Live is streaming live. Watch now.

Developer Toil Audit

Michael Coté & Danielle Burrow & Susie Forbath & Tyson McNulty

The first step to uncovering developer toil is to ask about people’s struggles, frustrations, and even boredom. The Developer Toil Audit uses a survey to do this. As you’ll see, the survey questions span the end-to-end process of building and running software. That focus lets us get beyond the “it’ll just take 15 minutes” myopia in the above story.
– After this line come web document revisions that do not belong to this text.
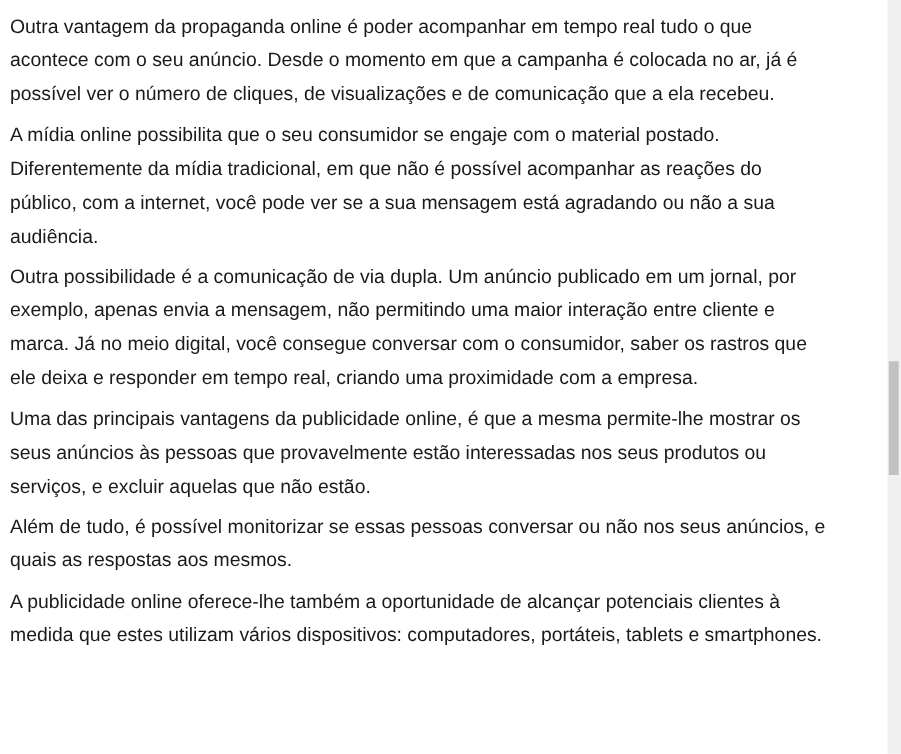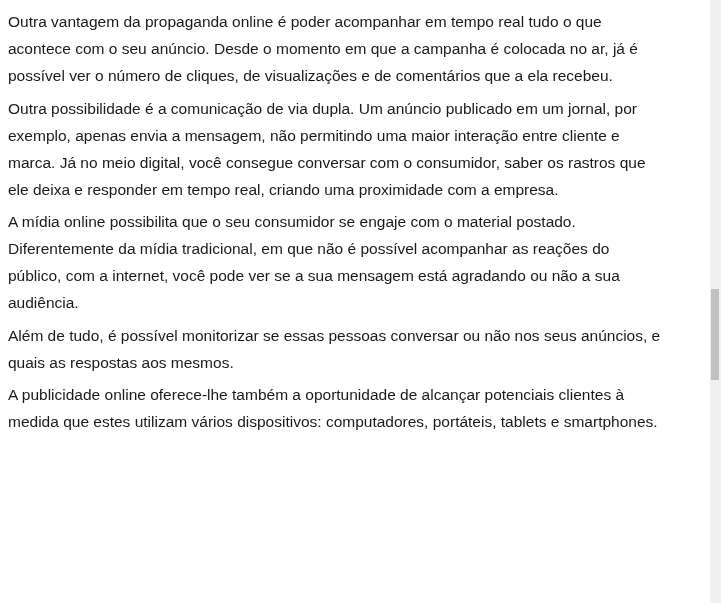--- a/index.html
+++ b/index.html
@@ -52,7 +52,7 @@
 <div class="content">
   <p>Outra vantagem da propaganda online é poder acompanhar em tempo real tudo o que
 acontece com o seu anúncio. Desde o momento em que a campanha é colocada no ar, já é
-possível ver o número de cliques, de visualizações e de comentários que a ela recebeu.</p>
+possível ver o número de cliques, de visualizações e de comunicação que a ela recebeu.</p>
   <p>Outra possibilidade é a comunicação de via dupla. Um anúncio publicado em um jornal, por
 exemplo, apenas envia a mensagem, não permitindo uma maior interação entre cliente e
 marca. Já no meio digital, você consegue conversar com o consumidor, saber os rastros que

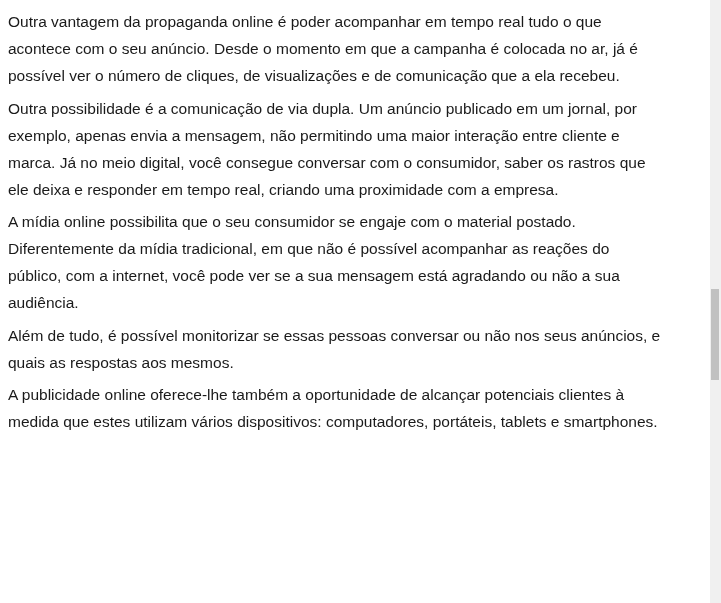--- a/index.html
+++ b/index.html
@@ -53,14 +53,14 @@
   <p>Outra vantagem da propaganda online é poder acompanhar em tempo real tudo o que
 acontece com o seu anúncio. Desde o momento em que a campanha é colocada no ar, já é
 possível ver o número de cliques, de visualizações e de comunicação que a ela recebeu.</p>
+  <p>A mídia online possibilita que o seu consumidor se engaje com o material postado.
+Diferentemente da mídia tradicional, em que não é possível acompanhar as reações do
+público, com a internet, você pode ver se a sua mensagem está agradando ou não a sua
+audiência.</p>
   <p>Outra possibilidade é a comunicação de via dupla. Um anúncio publicado em um jornal, por
 exemplo, apenas envia a mensagem, não permitindo uma maior interação entre cliente e
 marca. Já no meio digital, você consegue conversar com o consumidor, saber os rastros que
 ele deixa e responder em tempo real, criando uma proximidade com a empresa.</p>
-  <p>A mídia online possibilita que o seu consumidor se engaje com o material postado.
-Diferentemente da mídia tradicional, em que não é possível acompanhar as reações do
-público, com a internet, você pode ver se a sua mensagem está agradando ou não a sua
-audiência.</p>
   <p>Além de tudo, é possível monitorizar se essas pessoas conversar ou não nos seus anúncios, e
 quais as respostas aos mesmos.</p>
   <p>A publicidade online oferece-lhe também a oportunidade de alcançar potenciais clientes à

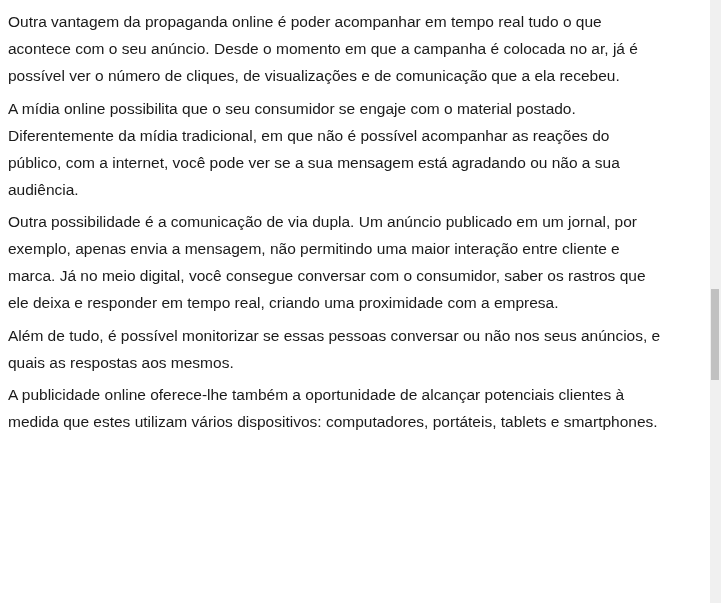--- a/index.html
+++ b/index.html
@@ -61,6 +61,9 @@
 exemplo, apenas envia a mensagem, não permitindo uma maior interação entre cliente e
 marca. Já no meio digital, você consegue conversar com o consumidor, saber os rastros que
 ele deixa e responder em tempo real, criando uma proximidade com a empresa.</p>
+  <p>Uma das principais vantagens da publicidade online, é que a mesma permite-lhe mostrar os
+seus anúncios às pessoas que provavelmente estão interessadas nos seus produtos ou
+serviços, e excluir aquelas que não estão.</p>
   <p>Além de tudo, é possível monitorizar se essas pessoas conversar ou não nos seus anúncios, e
 quais as respostas aos mesmos.</p>
   <p>A publicidade online oferece-lhe também a oportunidade de alcançar potenciais clientes à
Except for a few free-form questions, respondents answer each question on the Likert scale of 1 to 5, with 1 being “disagree strongly” and 5 “agree strongly.” Without further adieu, let’s look at the survey prompts:

  1. What are we making?
  2. We have a strong vision for our product, and we’re doing important work together every day to fulfill that vision.
  3. I have the context I need to confidently make changes while I’m working.
  4. I’m proud of the work I have delivered so far for our product.
  5. I’m learning things that I look forward to applying to future products.
  6. My workstation seems to disappear from under me while I’m working.
  7. It’s easy to get my workstation into the state I need to develop our product.
  8. What aspect of our workstation setup is painful?
  9. What could we do to make it less painful?
  10. It’s easy to run our software on my workstation while I’m developing it.
  11. I can boot our software up into the state I need with minimal effort.
  12. What aspect of running our software locally is painful? What could we do to make it less painful?
  13. It’s easy to run our test suites and to author new ones.
  14. Tests are a stable, reliable, seamless part of my workflow.
  15. Test failures give me the feedback I need on the code I’m writing.
  16. What aspect of writing, reading, and navigating tests is painful?
  17. What could we do to make it less painful?
  18. Our code does pretty much what I expect it to do upon reading it. I can track down code I want to modify with minimal guesswork.
  19. Our code has good modularity; I can make targeted, contained changes.
  20. What aspect of writing, reading, and navigating code is painful?
  21. What could we do to make it less painful?
  22. We collaborate well with the teams whose software we integrate with.
  23. When necessary, it’s within my power to request timely changes from other teams.
  24. I have the resources I need to test and code confidently against other teams’ integration points.
  25. What aspect of integrating with other teams is painful? What could we do to make integrating with other teams less painful?
  26. I’m rarely impacted by breaking changes from other tracks of work.
  27. We almost always catch broken tests and code before they’re merged.
  28. What aspect of committing changes is painful? What could we do to make it less painful?
  29. Our release process (CI/CD) from source control to our story acceptance environment is fully automated.
  30. If the release process (CI/CD) fails, I’m confident something is truly wrong, and I know I’ll be able to track down the problem.
  31. What aspect of our release process (CI/CD) is painful?
  32. What could we do to make it less painful?
  33. Our team releases new versions of our software as often as the business needs us to.
  34. We’re meeting our service-level agreements with minimal unplanned work.
  35. When something is wrong in production, we reproduce and solve the problem in a lower environment.
  36. What aspect of production support is painful? What could we do to make it less painful?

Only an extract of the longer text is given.